(Dataset records)
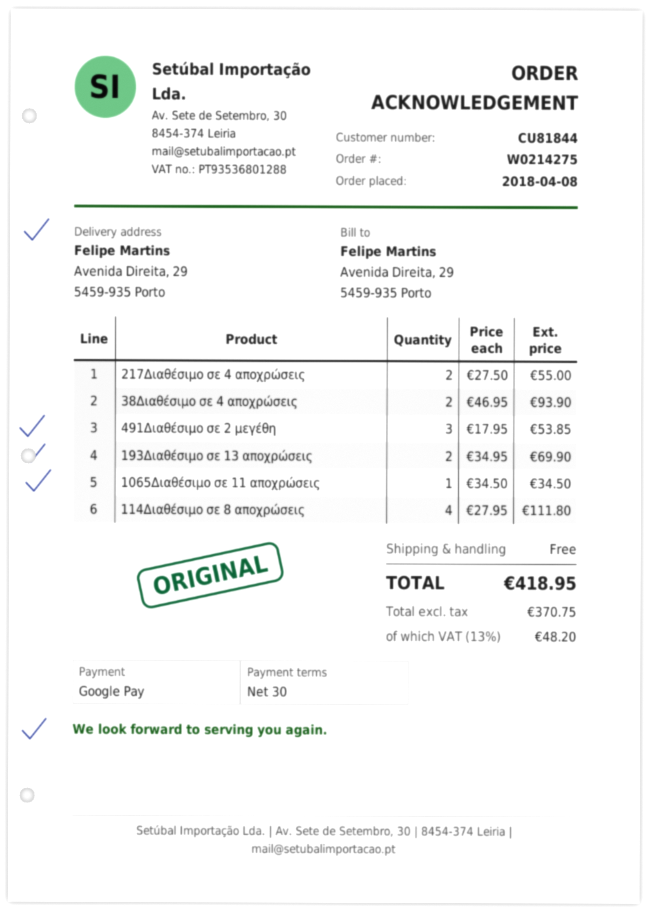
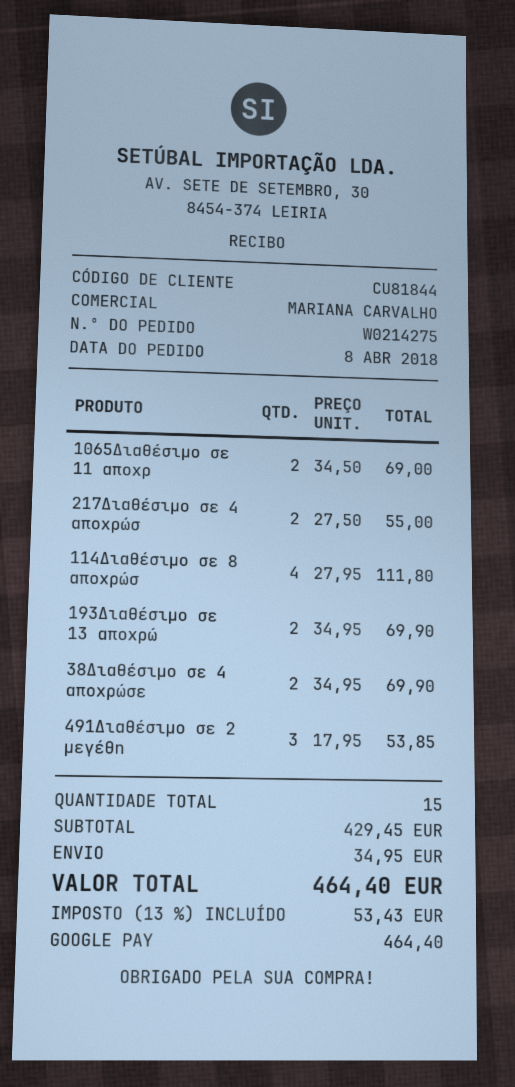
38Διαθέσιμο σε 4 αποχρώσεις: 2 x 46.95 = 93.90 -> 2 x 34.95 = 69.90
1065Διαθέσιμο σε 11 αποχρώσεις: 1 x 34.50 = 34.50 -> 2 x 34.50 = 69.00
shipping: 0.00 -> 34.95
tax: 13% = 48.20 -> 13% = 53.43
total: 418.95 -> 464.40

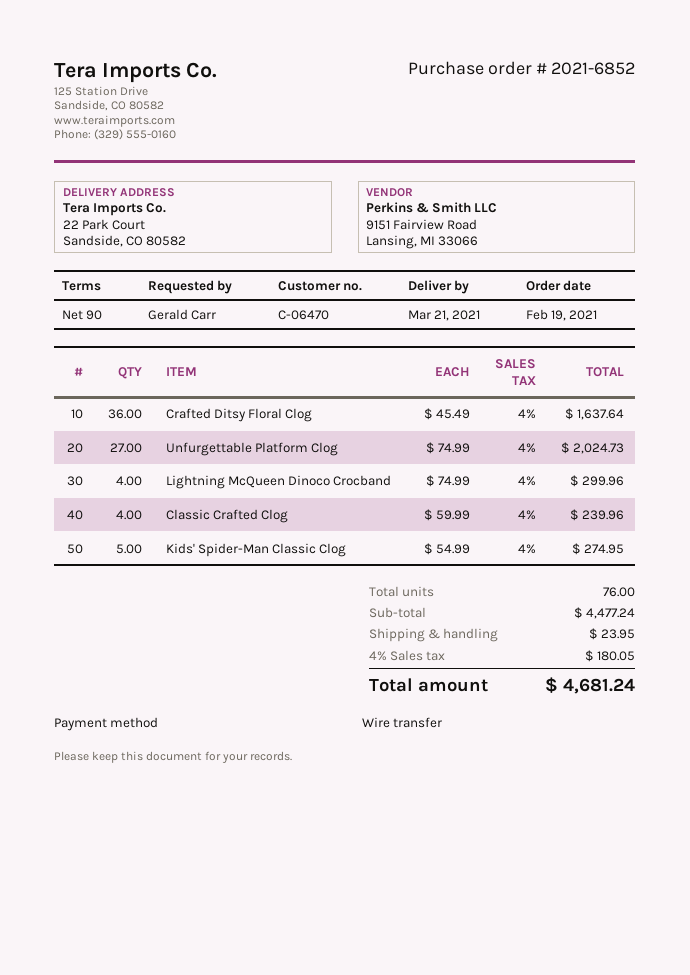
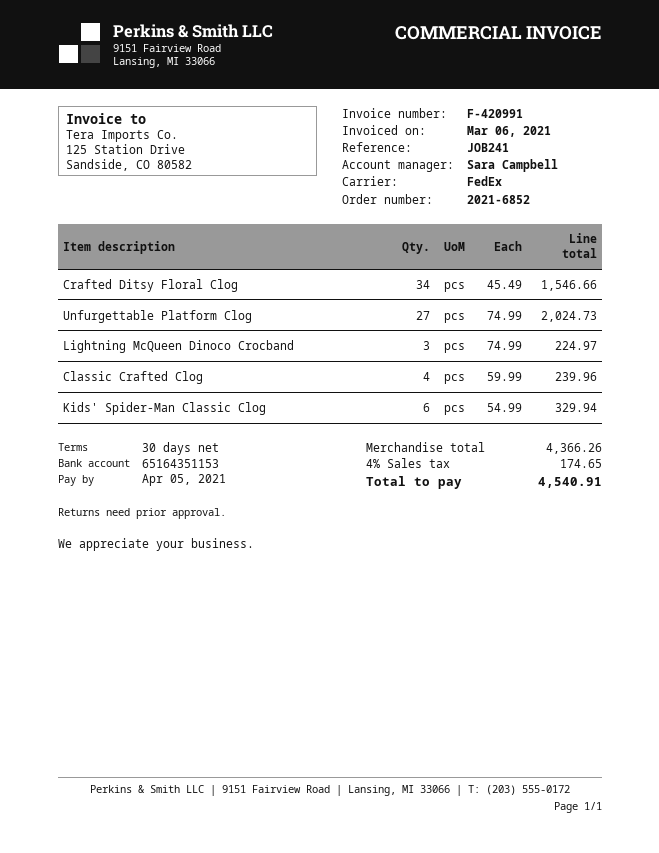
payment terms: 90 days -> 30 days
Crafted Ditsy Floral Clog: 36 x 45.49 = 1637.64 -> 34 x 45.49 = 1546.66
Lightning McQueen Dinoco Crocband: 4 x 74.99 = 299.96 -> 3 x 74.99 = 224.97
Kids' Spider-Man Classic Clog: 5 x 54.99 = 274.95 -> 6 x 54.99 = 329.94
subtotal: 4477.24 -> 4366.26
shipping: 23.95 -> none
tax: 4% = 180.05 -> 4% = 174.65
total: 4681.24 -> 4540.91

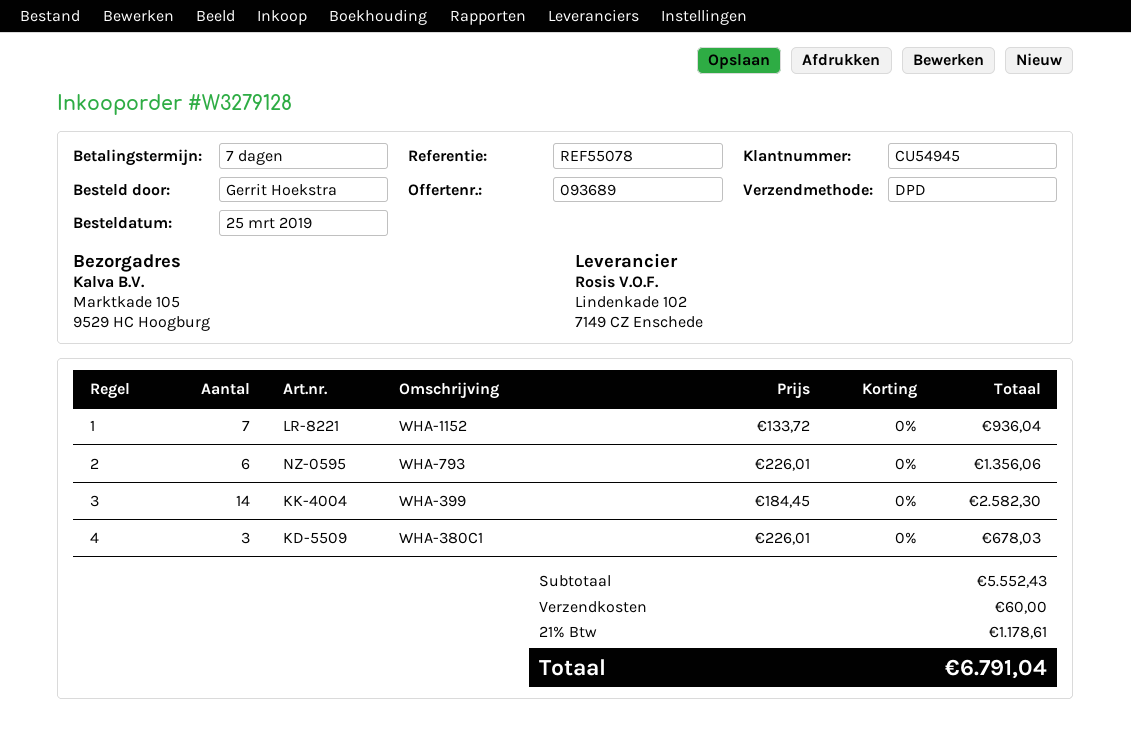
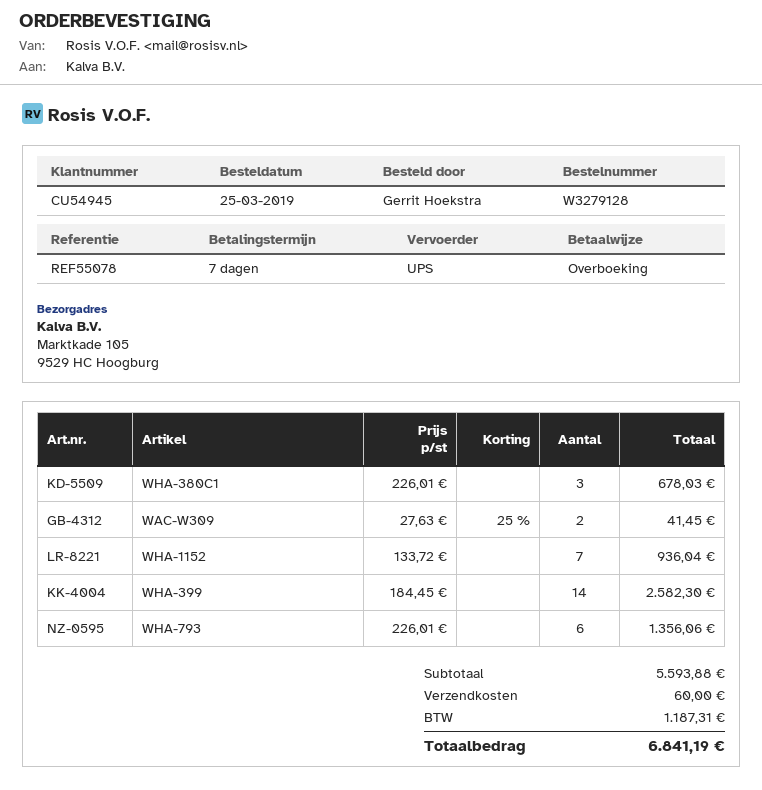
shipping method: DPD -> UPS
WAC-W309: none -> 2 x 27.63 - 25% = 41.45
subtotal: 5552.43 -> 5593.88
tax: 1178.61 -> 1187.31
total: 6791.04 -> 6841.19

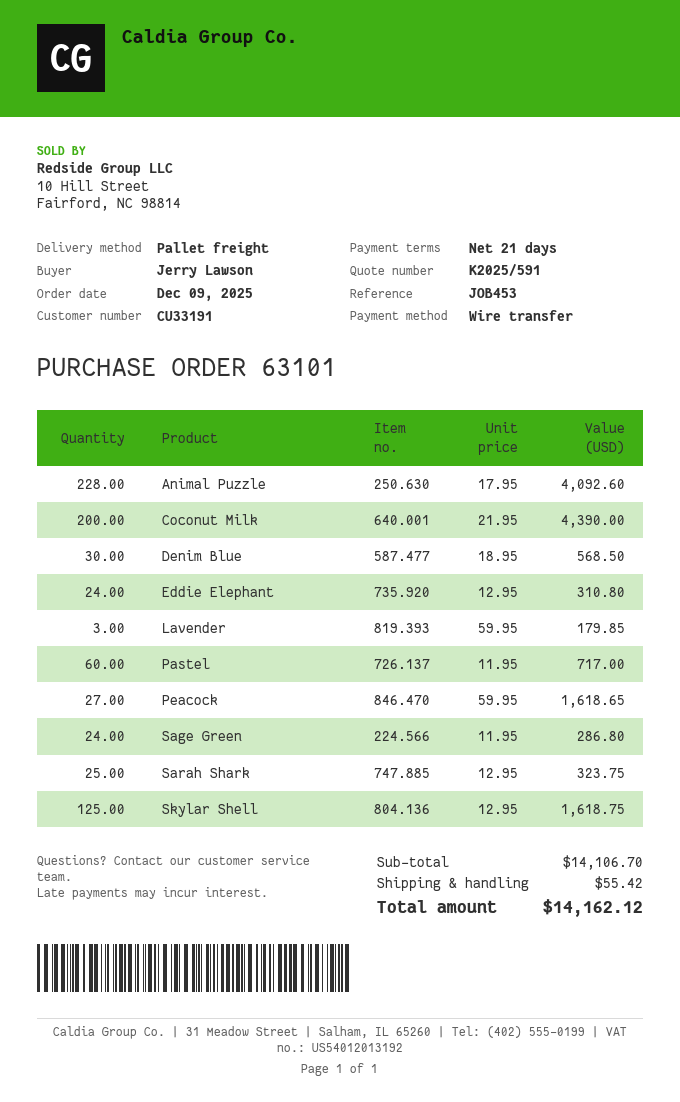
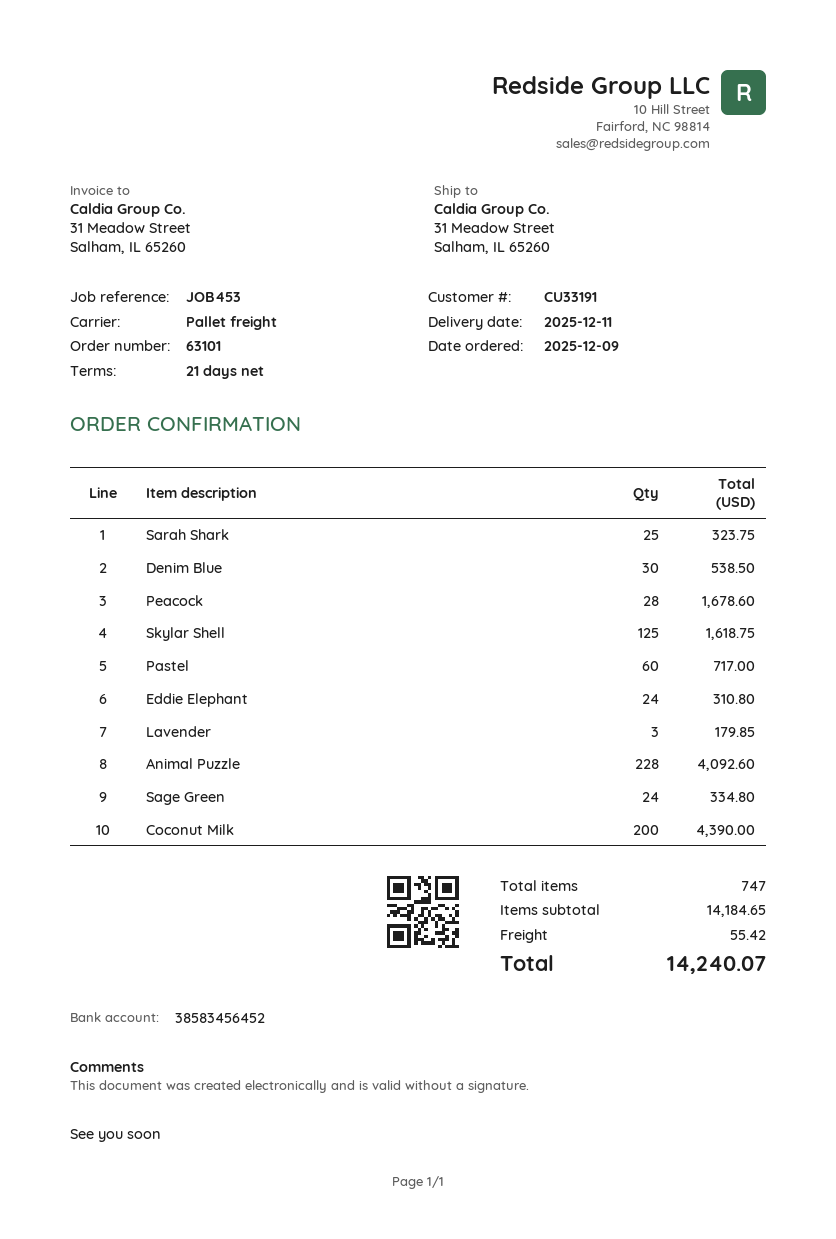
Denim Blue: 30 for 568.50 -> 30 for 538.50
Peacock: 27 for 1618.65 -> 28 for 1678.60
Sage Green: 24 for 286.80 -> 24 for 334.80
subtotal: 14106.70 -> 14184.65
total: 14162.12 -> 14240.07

◆ **What is expected**
Restate exactly, please, only the lines between the start of the data and the line containing "payment terms: 90 days -> 30 days", both ends included, skipping the pictures.

◆ **Exercise result**
38Διαθέσιμο σε 4 αποχρώσεις: 2 x 46.95 = 93.90 -> 2 x 34.95 = 69.90
1065Διαθέσιμο σε 11 αποχρώσεις: 1 x 34.50 = 34.50 -> 2 x 34.50 = 69.00
shipping: 0.00 -> 34.95
tax: 13% = 48.20 -> 13% = 53.43
total: 418.95 -> 464.40

payment terms: 90 days -> 30 days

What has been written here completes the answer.